(Directions for this task):
The answer is the first line of the listing and every line after it through the one containing "background: #0ea5e9 ->", exact, with pictures removed.

[Records provided — start]

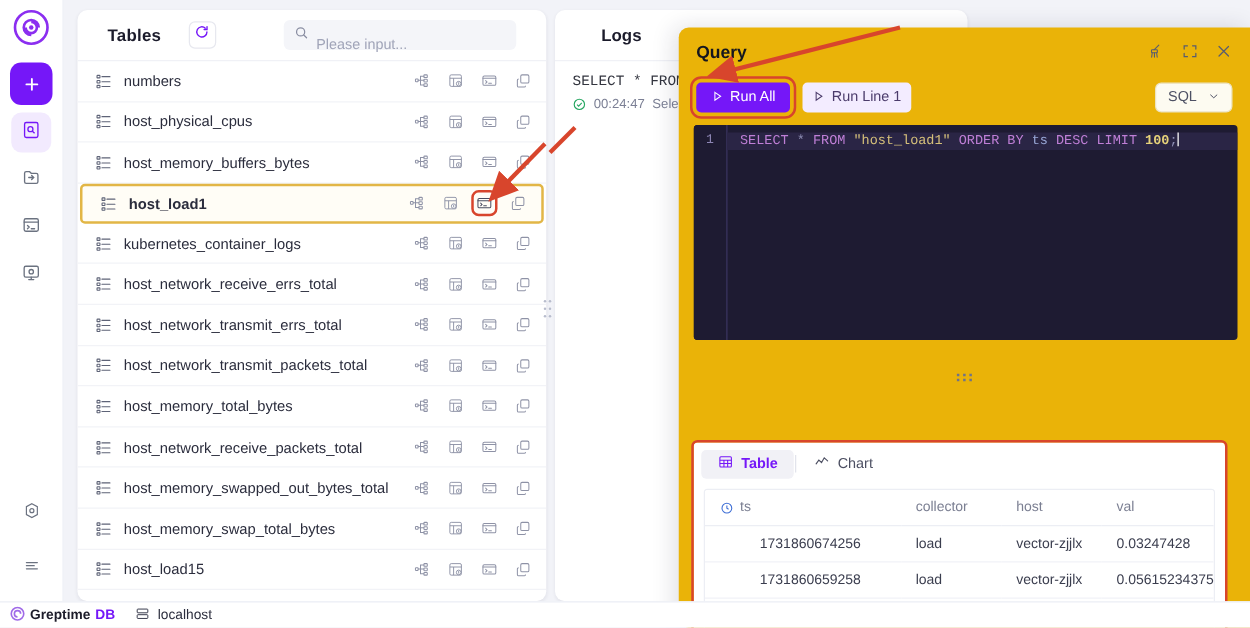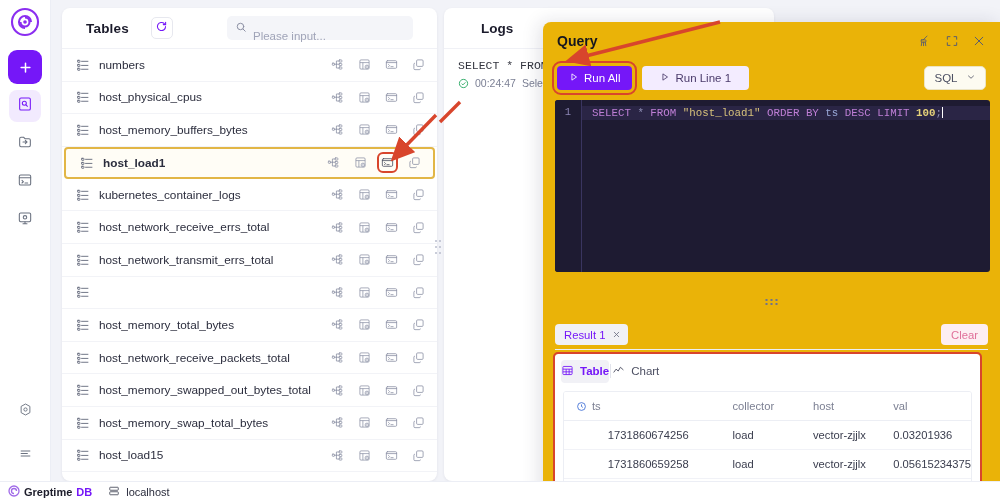"Run Line 1" .btn-run-line { padding: 0 18px -> 0 8px }
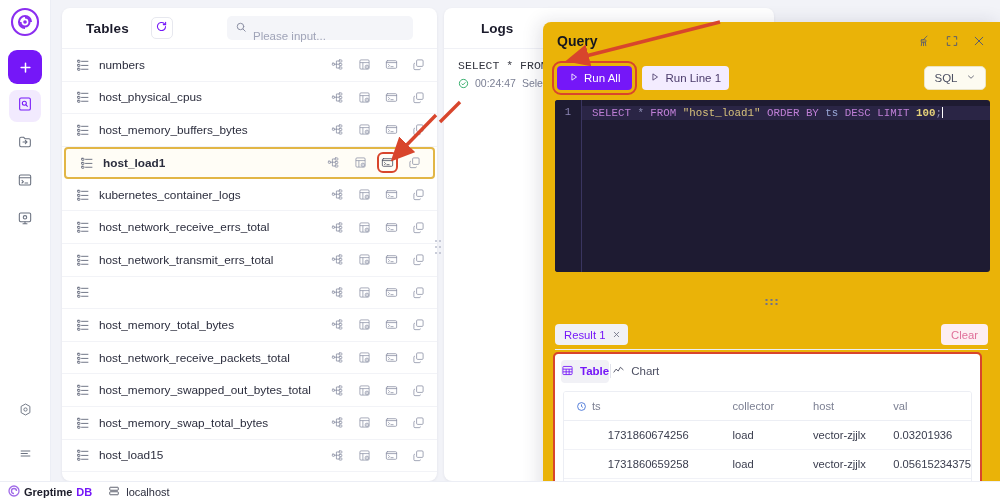"host_network_transmit_packets_total" span.tname { html: none -> <span>host_network_transmit_packets_total</span> }
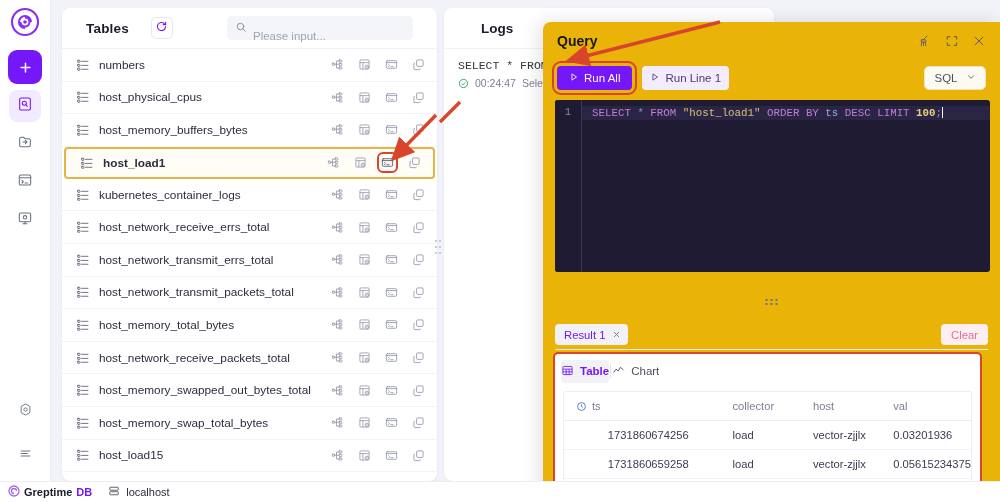"Result 1" div.result-tabs { html: <div> <div> <span>Result 1</span> <span> <svg> <path></path> </svg> </span> </div> <button>Clear</button> </div> -> none }
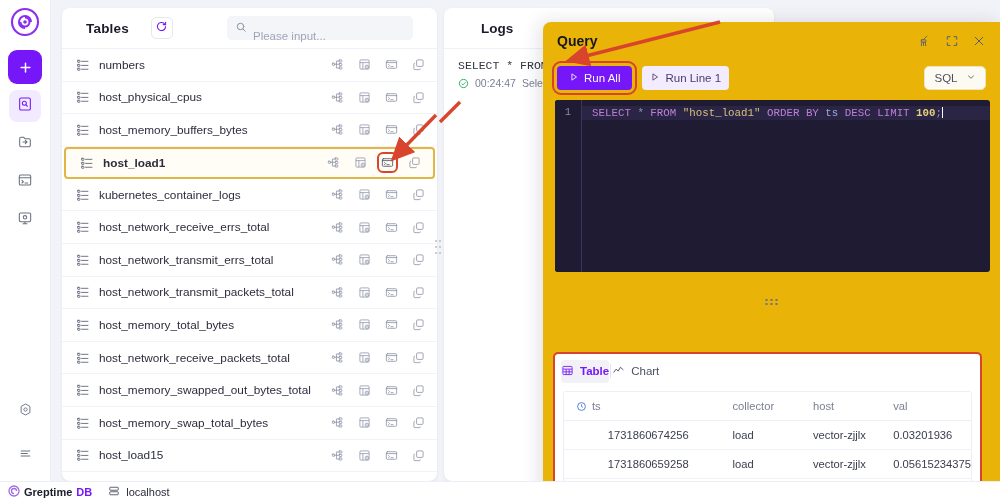"Table" .vs-btn { padding: 0 0 -> 0 13px }
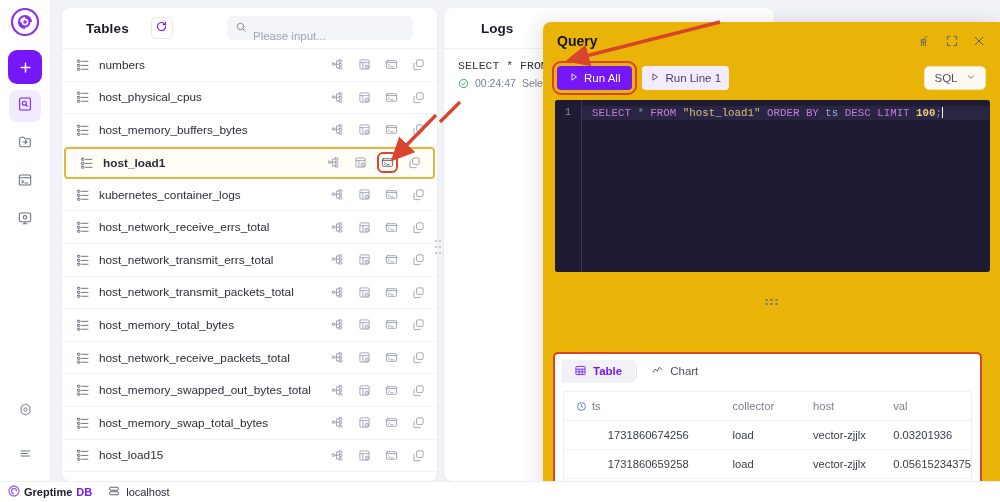"0.03201936" td.col-val { text: 0.03201936 -> 0.03247428 }
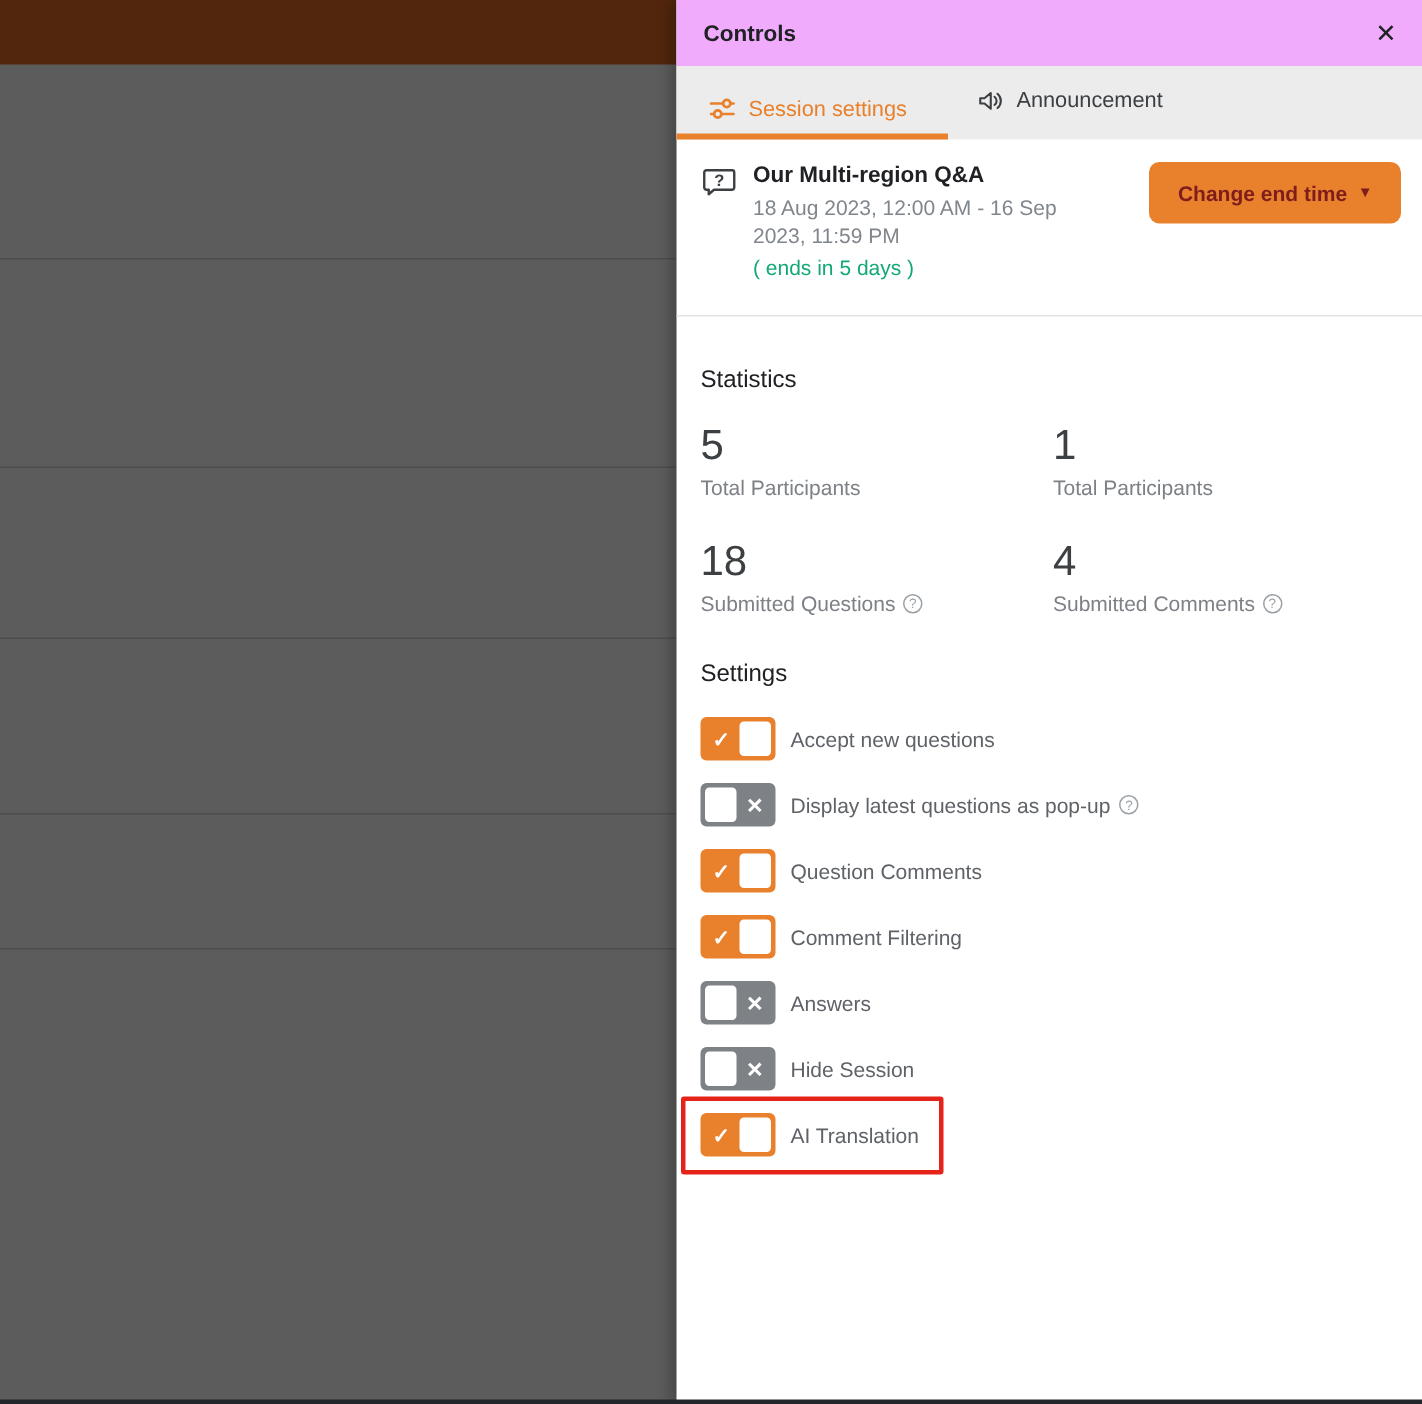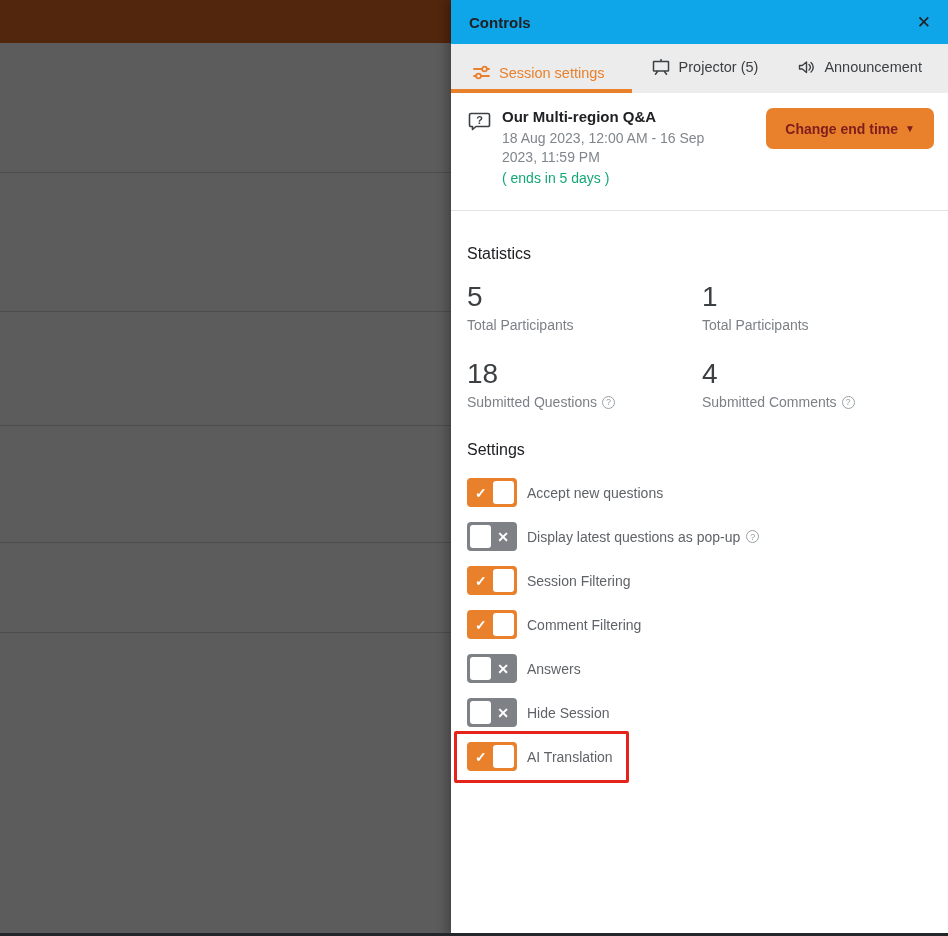"Controls" .p-header { background: #0ea5e9 -> #f0abfc }
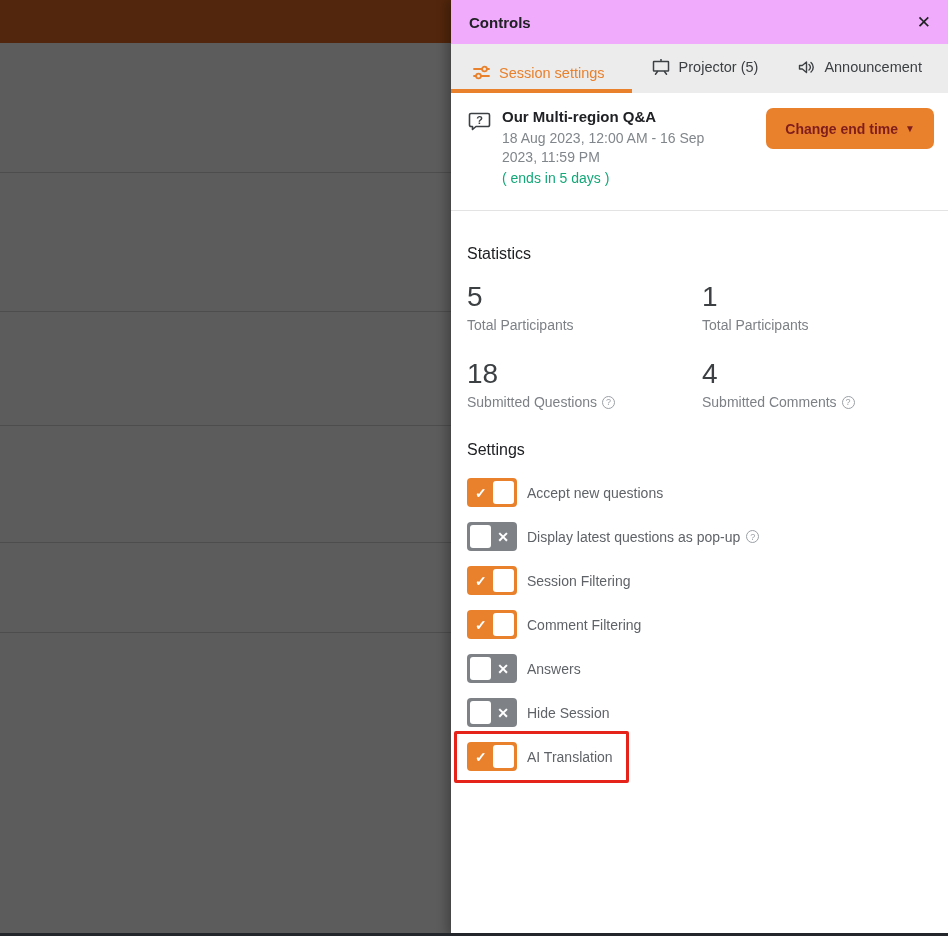"Projector (5)" div.tab { html: <div> <span> <svg> <line></line> <rect></rect> <line></line> <line></line> </svg> </span> <span>Projector (5)</span> </div> -> none }
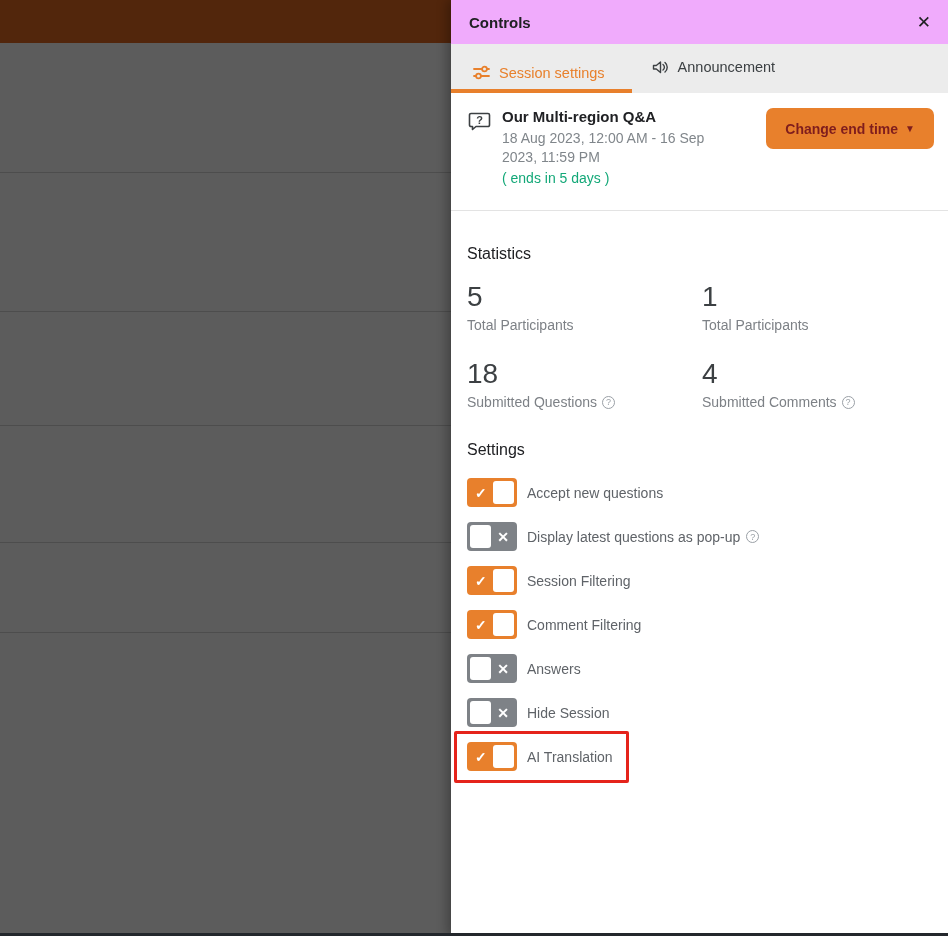"Session Filtering" span { text: Session Filtering -> Question Comments }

[Records provided — finish]

(Task response):
"Run Line 1" .btn-run-line { padding: 0 18px -> 0 8px }
"host_network_transmit_packets_total" span.tname { html: none -> <span>host_network_transmit_packets_total</span> }
"Result 1" div.result-tabs { html: <div> <div> <span>Result 1</span> <span> <svg> <path></path> </svg> </span> </div> <button>Clear</button> </div> -> none }
"Table" .vs-btn { padding: 0 0 -> 0 13px }
"0.03201936" td.col-val { text: 0.03201936 -> 0.03247428 }
"Controls" .p-header { background: #0ea5e9 -> #f0abfc }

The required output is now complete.